If I remember the essay correctly, back when his homeland of Romania was under Communism, jokes were the only way to relieve the pressures of living under a harsh dictatorship. The only way to speak out in protest in an environment when neighbors could report each other to the secret police. Now that communism has fallen, and conditions are still tough, its harder to makes jokes, there is no common enemy. A quote I found, "Romanians, up until 1989, had mainly humor to keep them warm. That was the shared culture -- jokes. It was a survival method, really, because when they're coming at you from all sides and over the hills, you might as well have a good laugh before they chop your head off.''

He is also editor of the Exquisite Corpse and I recommend his film, Road Scholar, about his travels across America.
posted by MJoachim at 2:34 PM on July 11, 2002


Oh! I remember a couple:

The CIA and the KGB decided to have a contest to see who had the best agents. Each side was to search the jungle for a monkey, the first side to find one wins.

The Americans found a monkey, and then waited for the Soviets to catch theirs. After a whole day, the Soviets show up with an elephant on a leash.

The CIA says, "That's not a monkey, that's an elephant."
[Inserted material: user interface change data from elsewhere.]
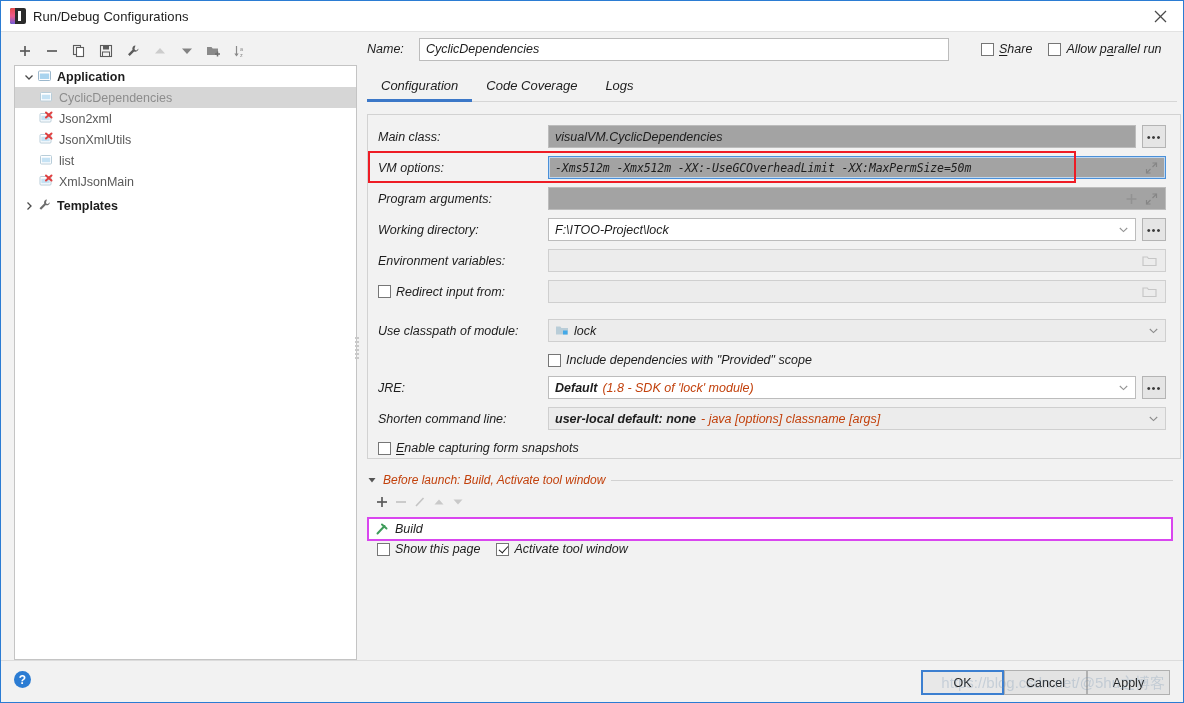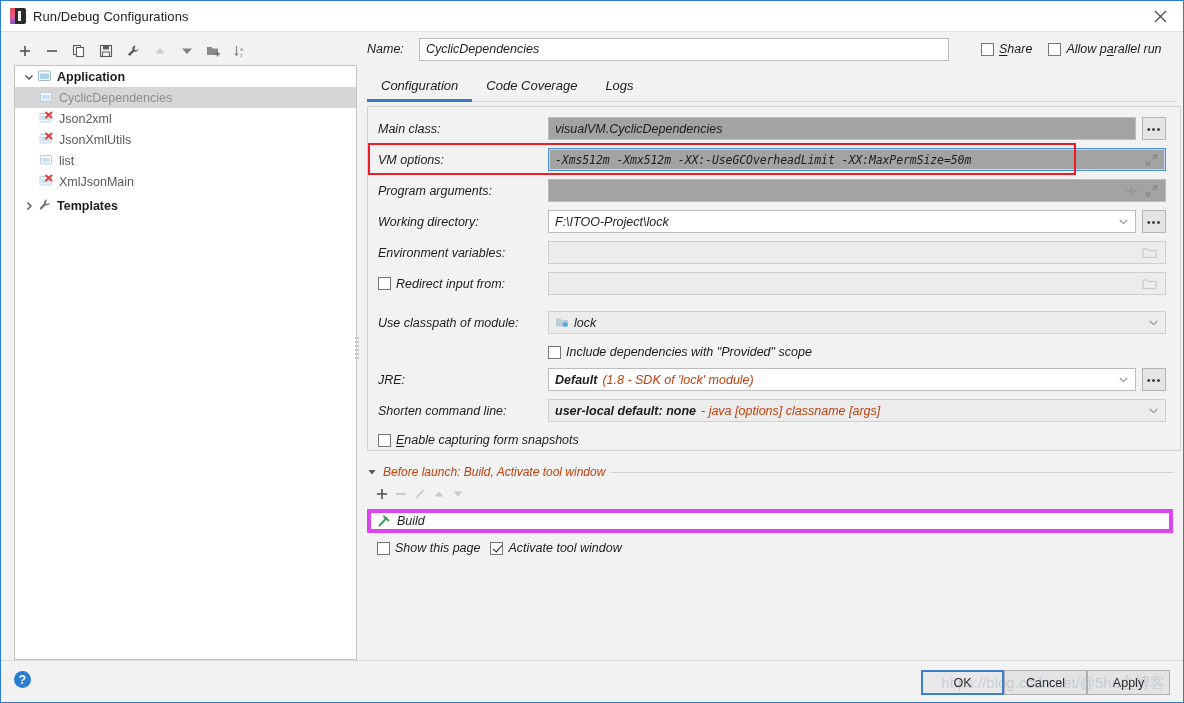"Main class:" .panel { margin-top: 4px -> 12px }
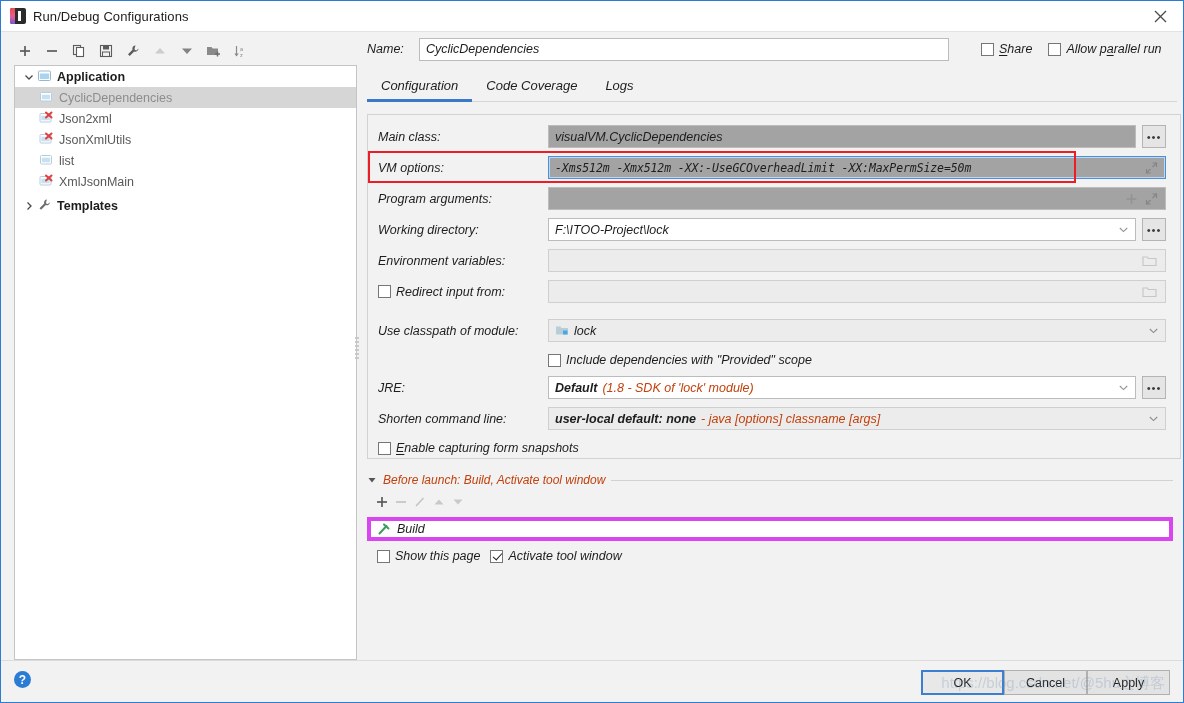"Build" .bl-list { border: 4px solid #d946ef -> 2px solid #d946ef }
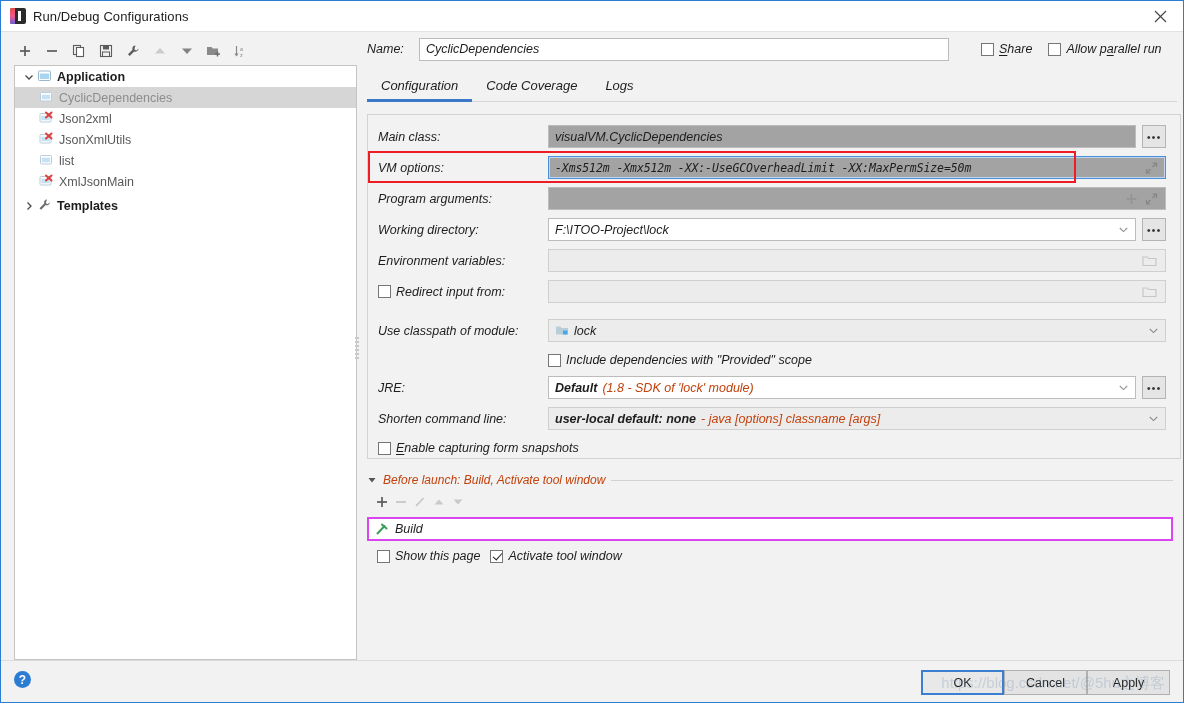"Show this page" .bl-foot { gap: 14px -> 20px; margin-top: 8px -> 1px }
The KGB replies "Stupid Americans! That what he *wants* you to believe. After interrogation, he finally confessed he is a monkey!"

----

Why do members of the KGB travel in threes?

One can read, one can write, and the third keeps an eye on these two intellectuals.
posted by MJoachim at 2:48 PM on July 11, 2002


alumshubby, my guess is that yellow+blue=police and white+red=ambulance. I really liked that one... "a tank" HA!
posted by whatnotever at 5:47 PM on July 11, 2002


MJoachim, by the same token, Eastern European writers have lost their status -- the great politial dissenters have been replaced by ordinary writers about sex and consumerism. Milan Kundera, perhaps more than any other writer, understood the function of the joke as a distancing mechanism in a totalitarian society and based much of his writing on misunderstood jokes or pranks. One of his novels is even titled The Joke and tells the bitter story of how a young, idealistic communist party member who sends a postcard to his girlfriend inscribed with a sarcastic joke ("Optimism is the opium of the people! The healthy atmosphere stinks! Long live Trotsky!") finds his entire life ruined step by step as a result. This book is more accessible than his somewhat more symbolist The Unbearable Lightness of Being (and never mind the movie).

Similarly, Russian science fiction was lauded in the West for its surreal qualities, which were in many cases merely a way to avoid making overt commentary on the State. I expect the upcoming Cameron/Soderbergh production of Solaris to be much more interesting than a lot of recent sf coming out of Hollywood -- but by the same token, what made it special as a novel (and Tarkovsky's film) is lost on audiences with no familiarity of the circumstances. (Unlike many movie sites, this one gives no short shrift to the book, its author, and the prior film production.)
posted by dhartung at 7:47 PM on July 11, 2002


Oh, and it turns out political dissent / comedy remains viable in Russia (or maybe not): Putin loyalists go after avant-garde writer {scroll down a story or two}. Apparently the novel includes a sex scene between Stalin and Krushchev, but the part that burned them was ... no, that was the part that burned them. Hmm. And they're at least as avant-garde, throwing torn-up copies of the book into a giant toilet bowl. The group, Moving Together, appears to be a latter-day Komsomol, and just a little bit scary.